The interpreter implemented instructions as graph transformations. Even a constant instruction had to query the current stack frame, read and update graph edges, allocate a new phase node, delete old edges, and communicate repeatedly with the State. The report’s small example used ten Modelverse State requests just to make a constant become the current return value. That is semantically clean. It is also a lot of ceremony for something that a conventional VM would treat as one tiny operation.
The goal was to replace that reference Kernel with a drop-in tiered JIT while preserving the parts of the Modelverse execution model that mattered: graph-based data, cooperative server scheduling, garbage collection safepoints, and the ability to fall back to the reference interpreter for mutable functions.

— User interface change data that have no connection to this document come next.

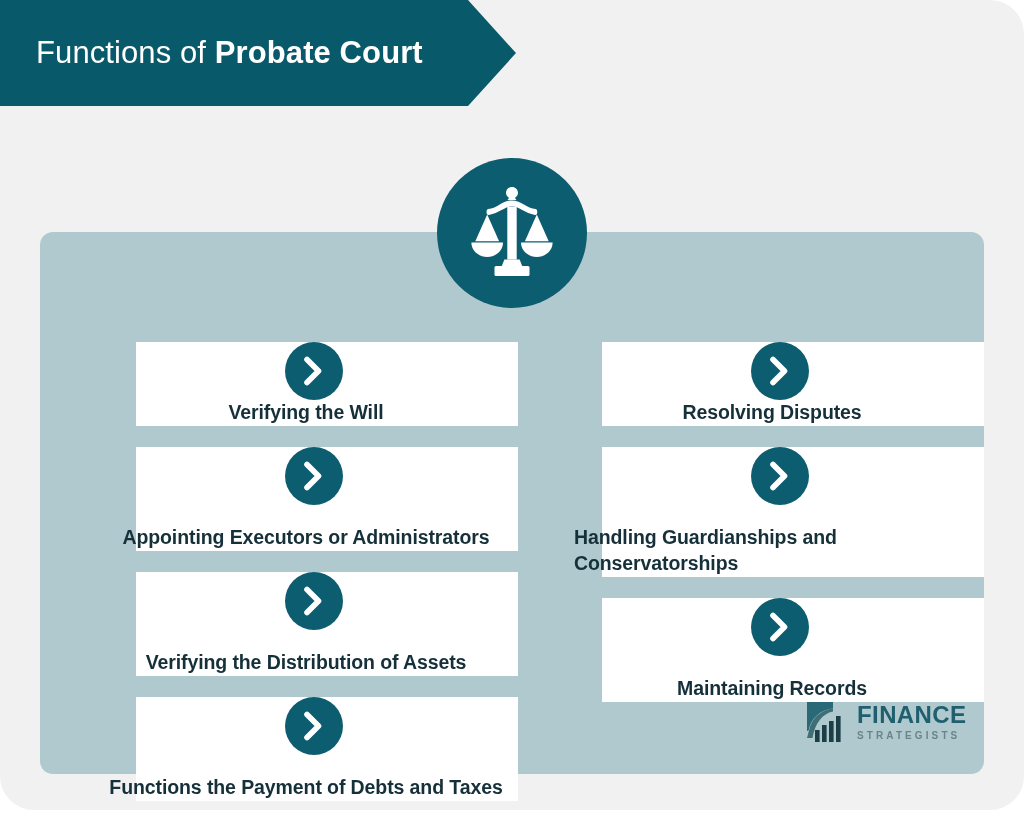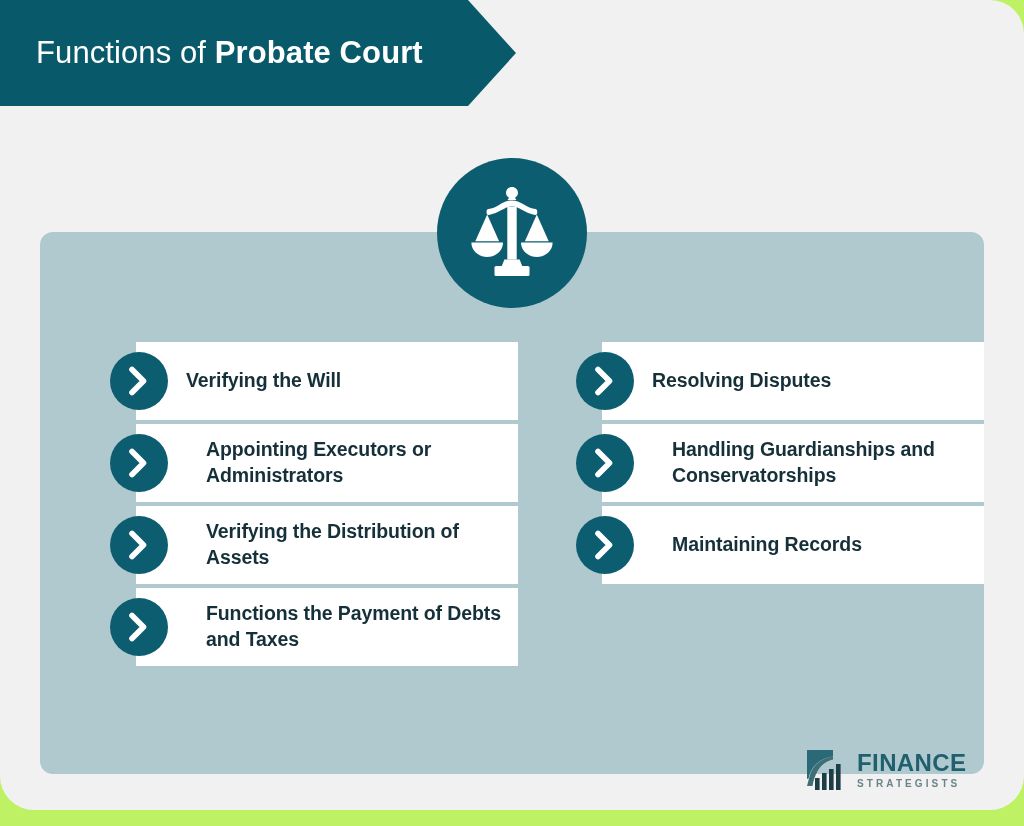"Functions of Probate Court" #canvas { background: #bef264 -> #ffffff }
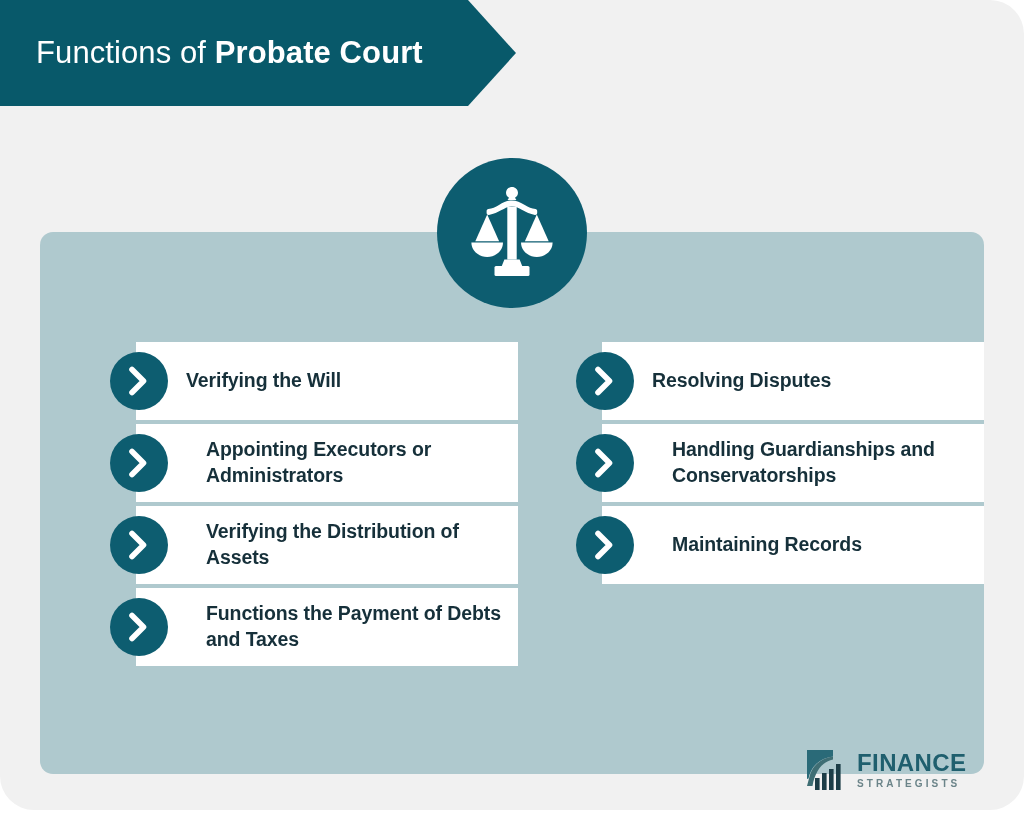"Verifying the Will" .list-item { flex-direction: none -> column; margin-bottom: 4px -> 21px }
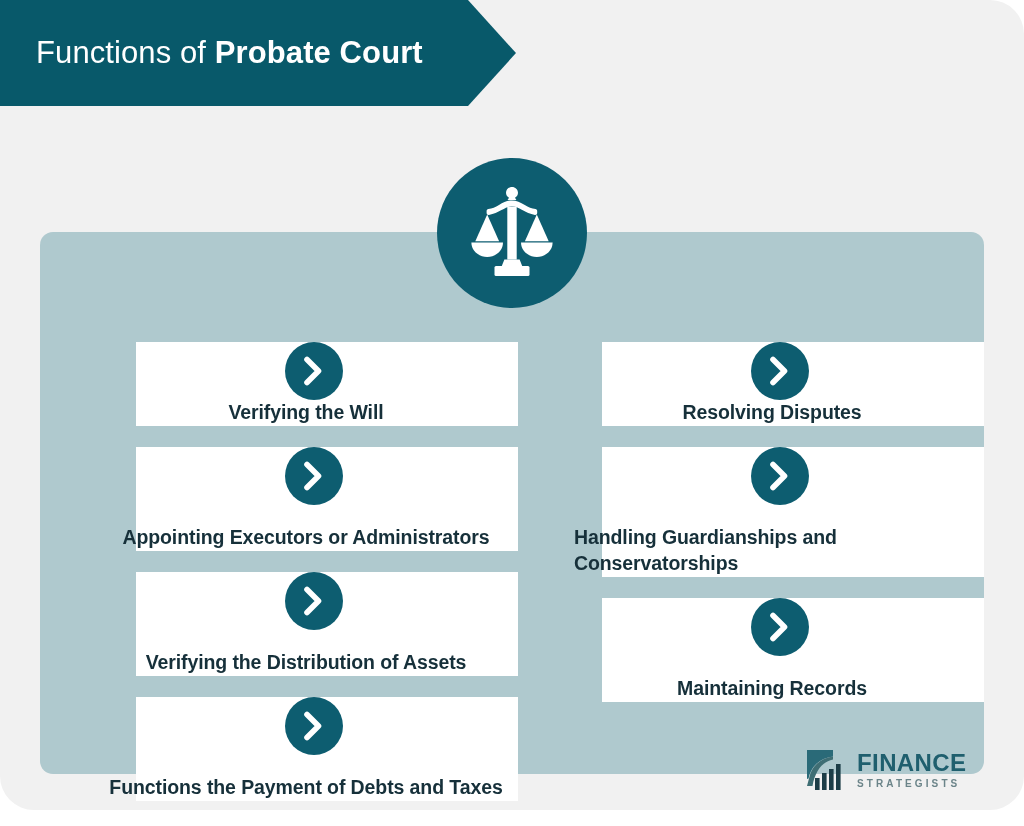"FINANCE" #brand-logo { margin-top: 48px -> none }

Compiling a graph VM to Python
The target language was Python, which sounds funny for a JIT compiler until you look at the system boundary. The Modelverse implementation was already a Python server. Kernel functions communicated with the State through Python generators: yielding a request handed control back to the server, which performed the graph operation and resumed the Kernel. Generating Python source let the JIT stay inside that runtime architecture instead of introducing a native-code backend and a much harder integration problem.
The compilation target was not “Python because Python is fast.” It was Python because Python was the VM’s implementation substrate. The useful performance win came from removing Modelverse-level overhead: avoiding interpreter dispatch, replacing graph-backed interpreter data structures with ordinary Python variables where possible, bundling State requests, and doing classic optimization before producing generator functions.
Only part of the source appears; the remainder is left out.